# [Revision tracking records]
---+---
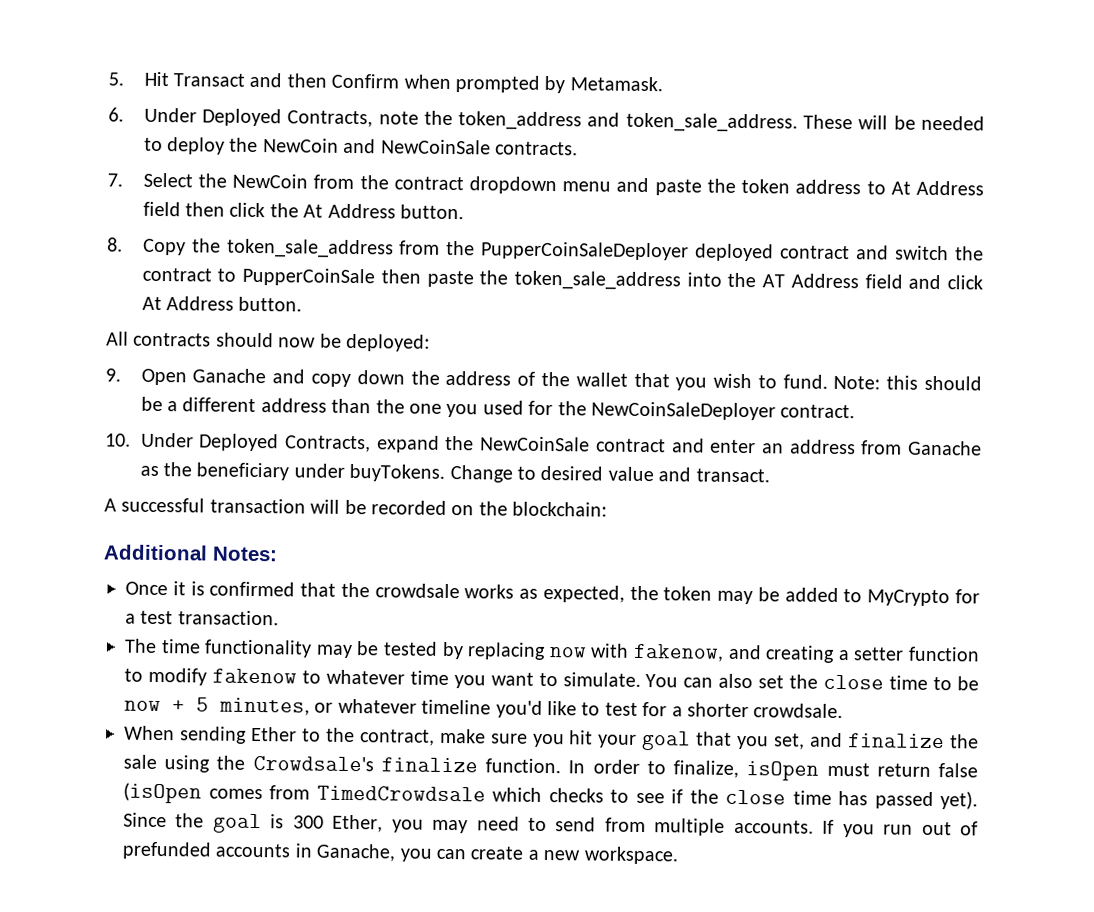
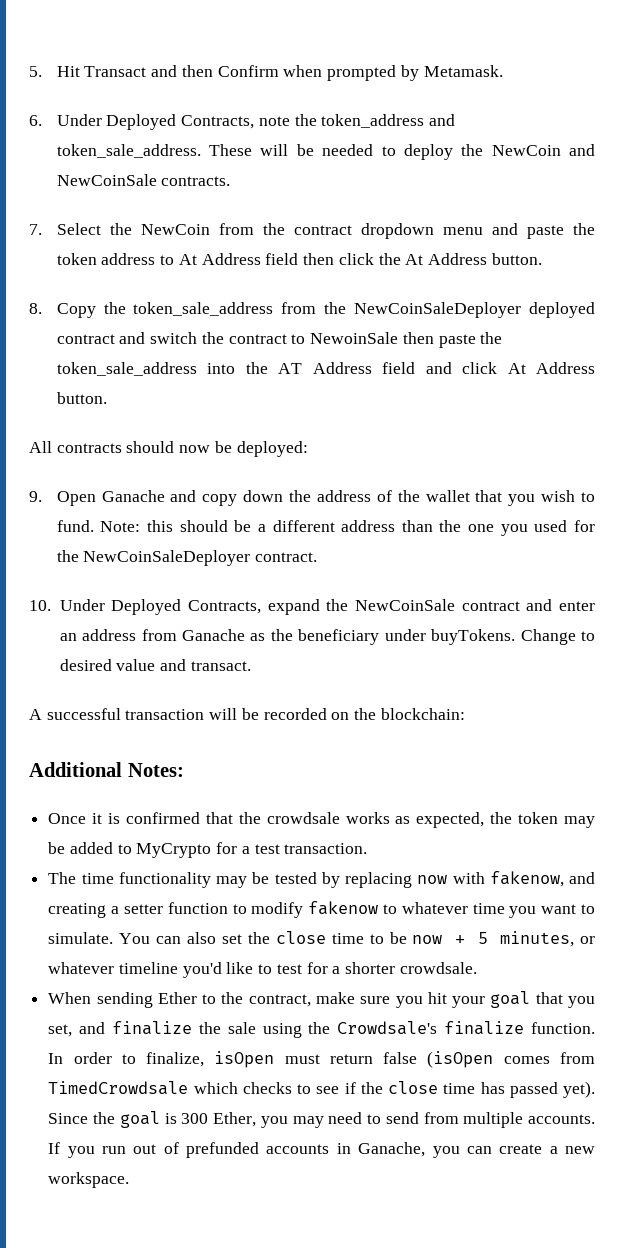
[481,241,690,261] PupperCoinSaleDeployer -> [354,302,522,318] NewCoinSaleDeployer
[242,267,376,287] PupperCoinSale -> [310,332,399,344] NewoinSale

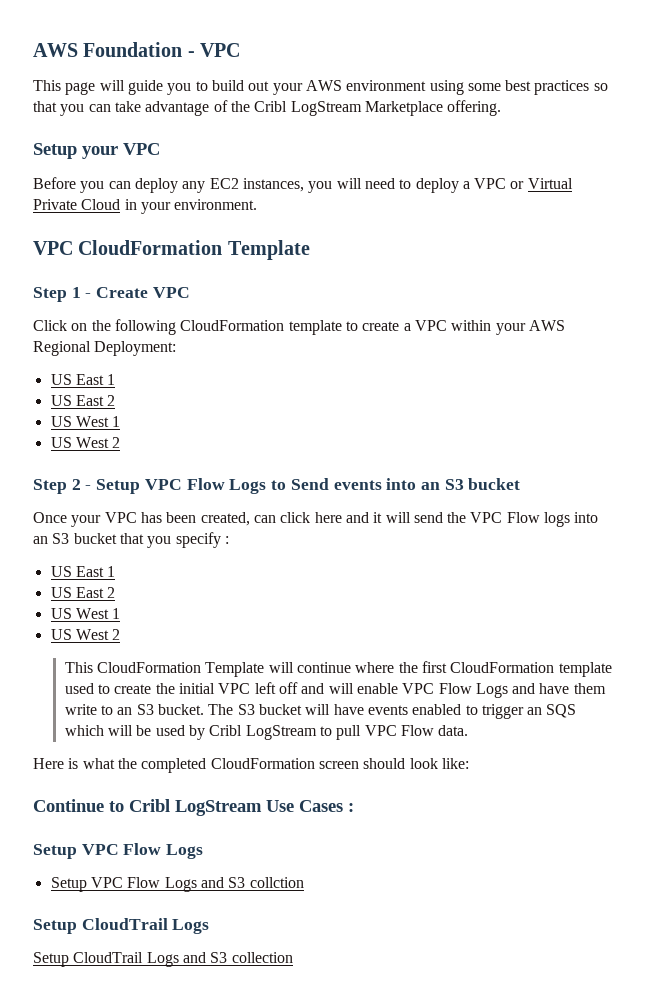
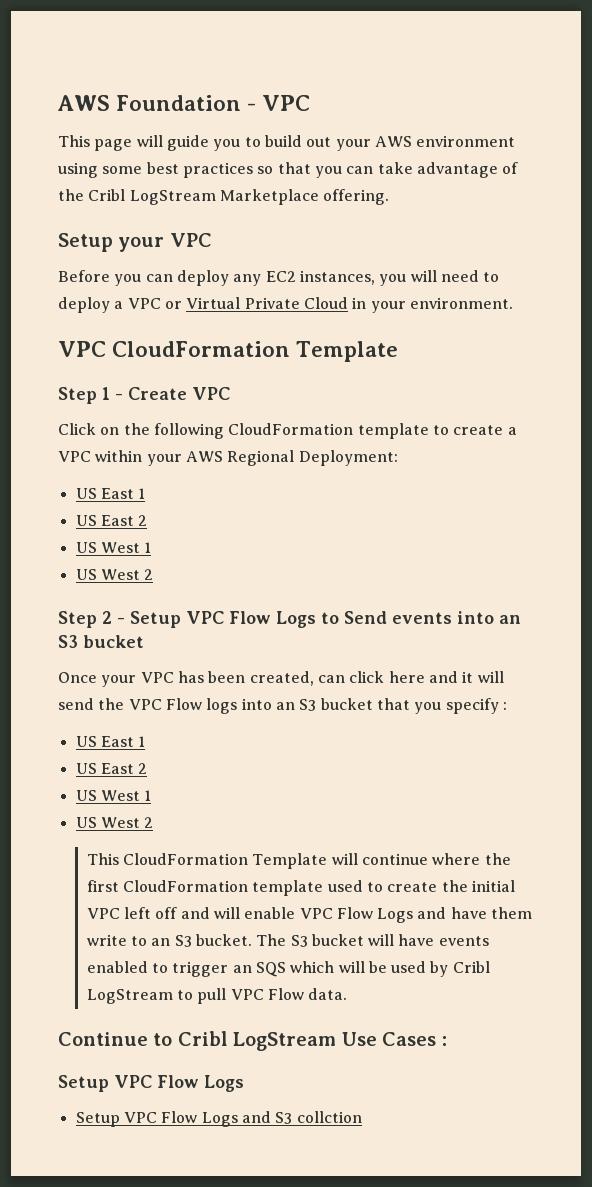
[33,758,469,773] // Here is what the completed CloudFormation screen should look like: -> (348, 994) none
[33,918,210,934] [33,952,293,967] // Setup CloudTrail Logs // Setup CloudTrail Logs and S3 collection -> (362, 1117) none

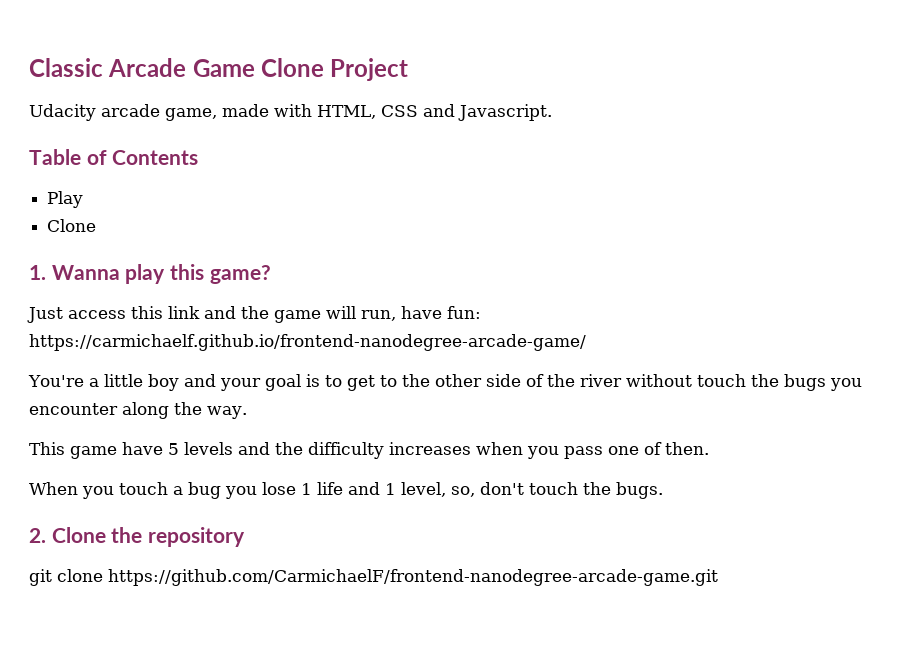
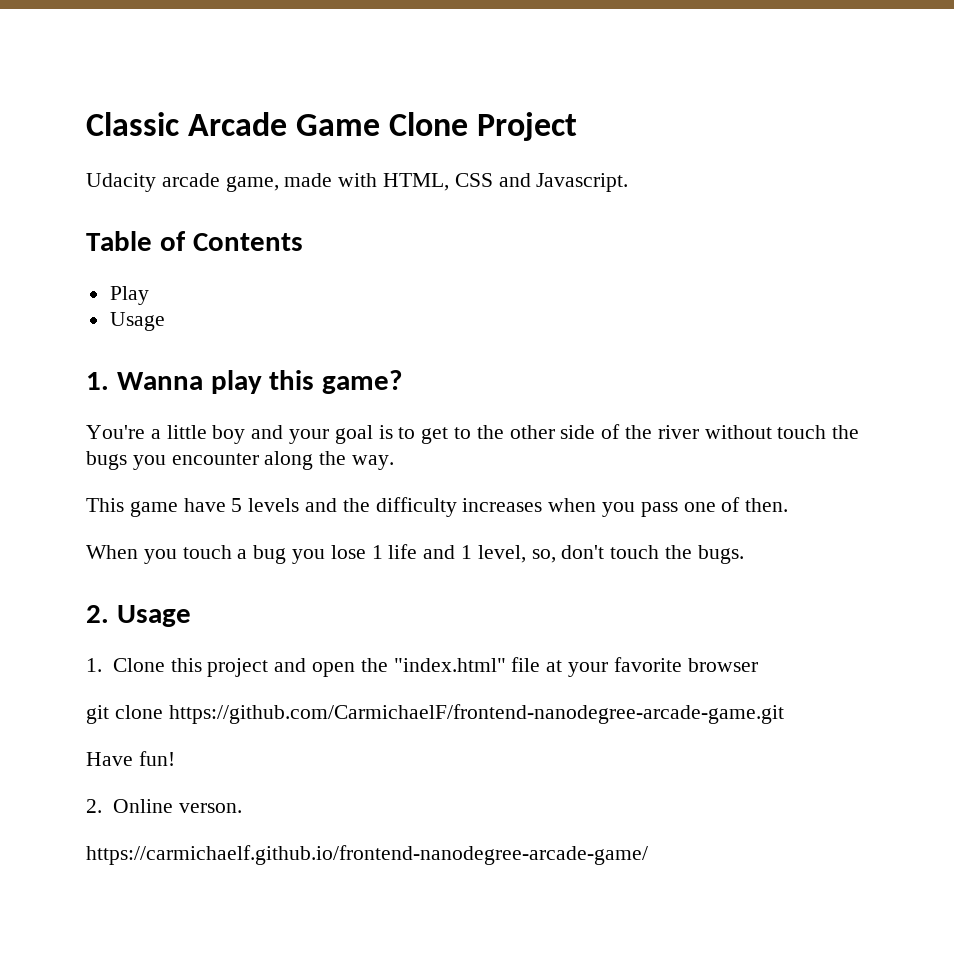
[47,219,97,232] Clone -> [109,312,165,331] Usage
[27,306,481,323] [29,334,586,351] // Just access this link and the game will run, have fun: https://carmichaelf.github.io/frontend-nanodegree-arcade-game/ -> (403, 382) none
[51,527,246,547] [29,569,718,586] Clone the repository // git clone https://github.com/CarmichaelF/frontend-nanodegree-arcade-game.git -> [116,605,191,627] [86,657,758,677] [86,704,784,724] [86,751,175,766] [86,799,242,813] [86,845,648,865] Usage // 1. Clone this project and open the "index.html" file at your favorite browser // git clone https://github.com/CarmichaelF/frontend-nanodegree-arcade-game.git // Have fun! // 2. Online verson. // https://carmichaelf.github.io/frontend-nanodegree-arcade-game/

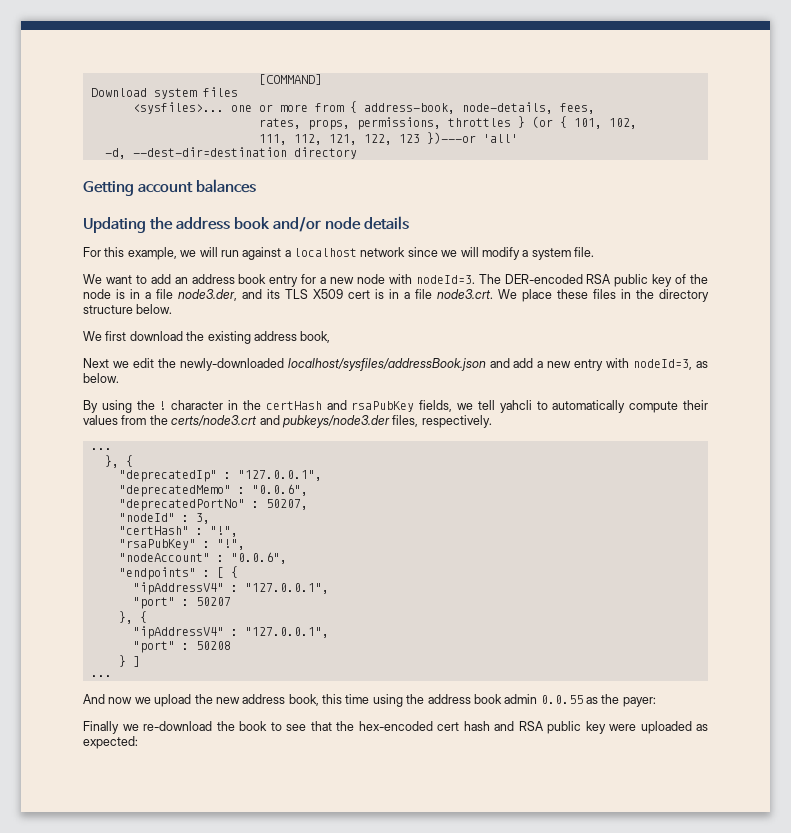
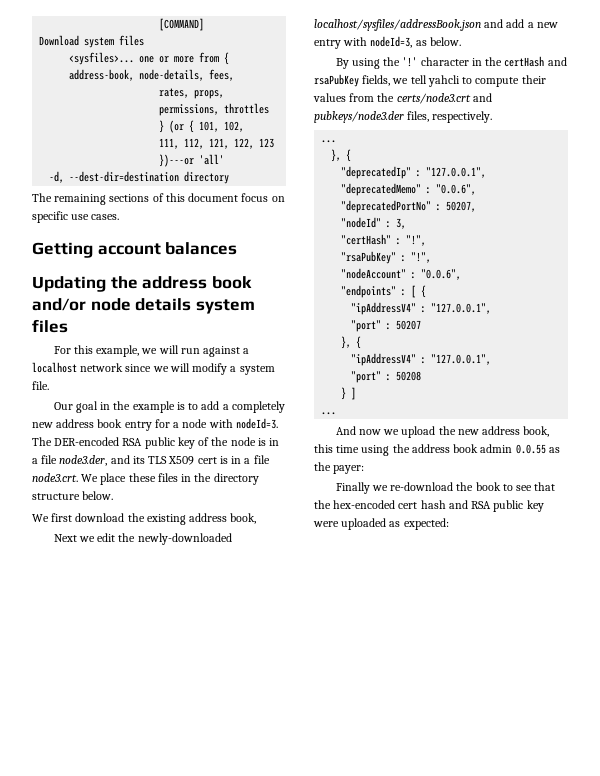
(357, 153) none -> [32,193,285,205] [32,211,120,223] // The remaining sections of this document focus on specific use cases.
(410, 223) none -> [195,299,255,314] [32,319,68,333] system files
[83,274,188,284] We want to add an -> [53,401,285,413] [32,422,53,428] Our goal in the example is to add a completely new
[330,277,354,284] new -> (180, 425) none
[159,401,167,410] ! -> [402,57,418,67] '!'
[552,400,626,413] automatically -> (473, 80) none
---+---
# [Work item]
Without including any pictures, please restate all the records exactly.

# [Exercise output]
[481,241,690,261] PupperCoinSaleDeployer -> [354,302,522,318] NewCoinSaleDeployer
[242,267,376,287] PupperCoinSale -> [310,332,399,344] NewoinSale

[33,758,469,773] // Here is what the completed CloudFormation screen should look like: -> (348, 994) none
[33,918,210,934] [33,952,293,967] // Setup CloudTrail Logs // Setup CloudTrail Logs and S3 collection -> (362, 1117) none

[47,219,97,232] Clone -> [109,312,165,331] Usage
[27,306,481,323] [29,334,586,351] // Just access this link and the game will run, have fun: https://carmichaelf.github.io/frontend-nanodegree-arcade-game/ -> (403, 382) none
[51,527,246,547] [29,569,718,586] Clone the repository // git clone https://github.com/CarmichaelF/frontend-nanodegree-arcade-game.git -> [116,605,191,627] [86,657,758,677] [86,704,784,724] [86,751,175,766] [86,799,242,813] [86,845,648,865] Usage // 1. Clone this project and open the "index.html" file at your favorite browser // git clone https://github.com/CarmichaelF/frontend-nanodegree-arcade-game.git // Have fun! // 2. Online verson. // https://carmichaelf.github.io/frontend-nanodegree-arcade-game/

(357, 153) none -> [32,193,285,205] [32,211,120,223] // The remaining sections of this document focus on specific use cases.
(410, 223) none -> [195,299,255,314] [32,319,68,333] system files
[83,274,188,284] We want to add an -> [53,401,285,413] [32,422,53,428] Our goal in the example is to add a completely new
[330,277,354,284] new -> (180, 425) none
[159,401,167,410] ! -> [402,57,418,67] '!'
[552,400,626,413] automatically -> (473, 80) none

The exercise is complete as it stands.